*** Opening Supplied entries ***

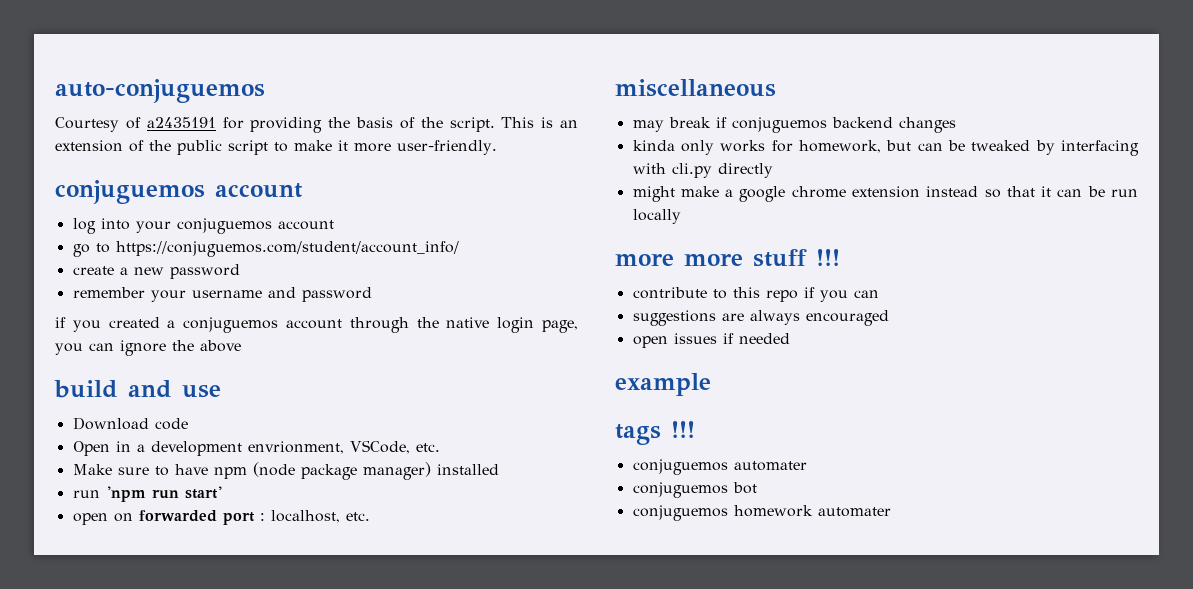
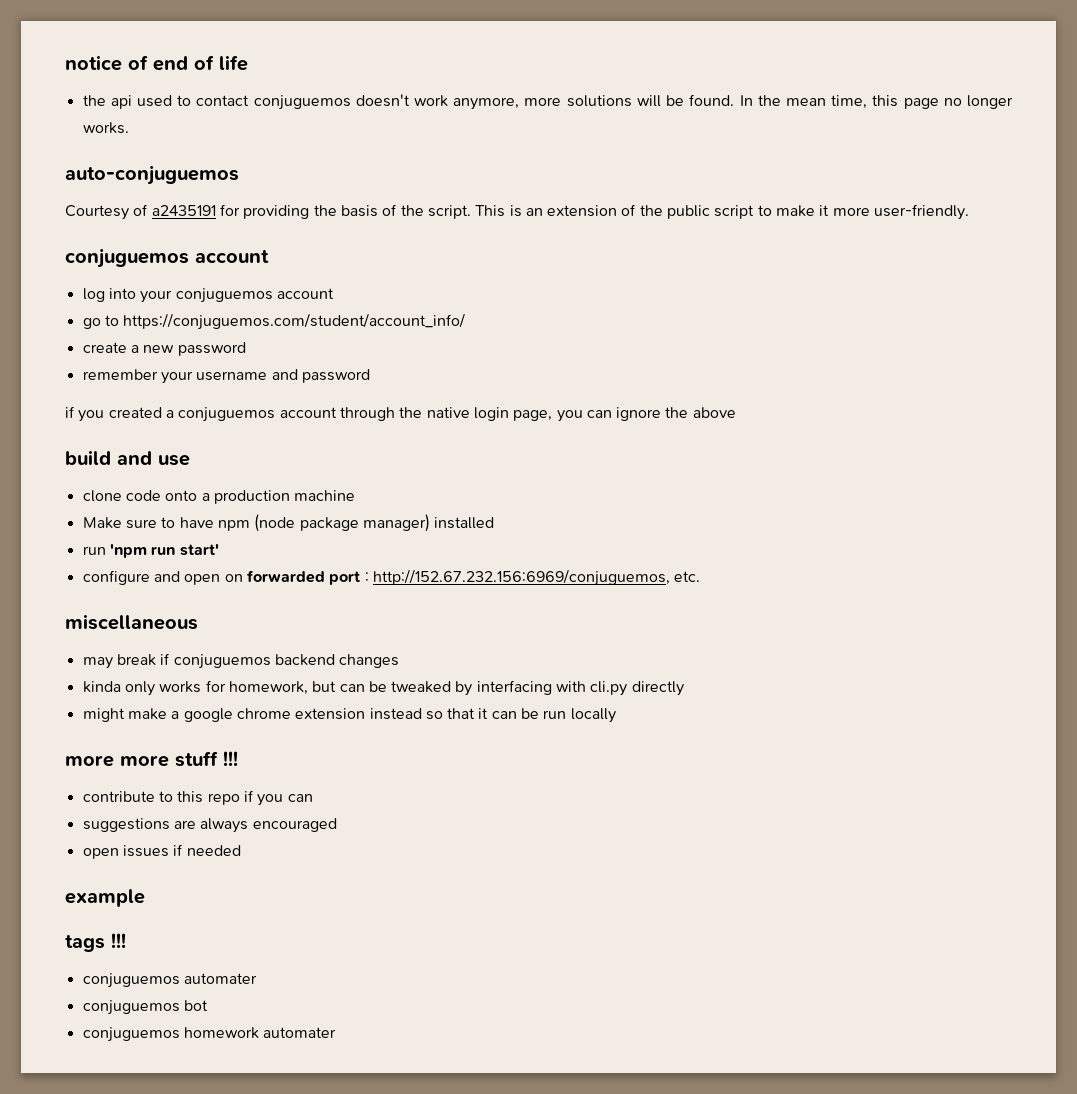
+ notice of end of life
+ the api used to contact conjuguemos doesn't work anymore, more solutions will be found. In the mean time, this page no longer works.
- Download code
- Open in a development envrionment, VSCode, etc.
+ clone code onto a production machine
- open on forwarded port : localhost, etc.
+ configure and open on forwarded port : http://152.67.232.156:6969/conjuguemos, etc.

*** Closing Supplied entries ***

**Problem requirements:**
Exclude all images and retype the data precisely.

**Written response:**
+ notice of end of life
+ the api used to contact conjuguemos doesn't work anymore, more solutions will be found. In the mean time, this page no longer works.
- Download code
- Open in a development envrionment, VSCode, etc.
+ clone code onto a production machine
- open on forwarded port : localhost, etc.
+ configure and open on forwarded port : http://152.67.232.156:6969/conjuguemos, etc.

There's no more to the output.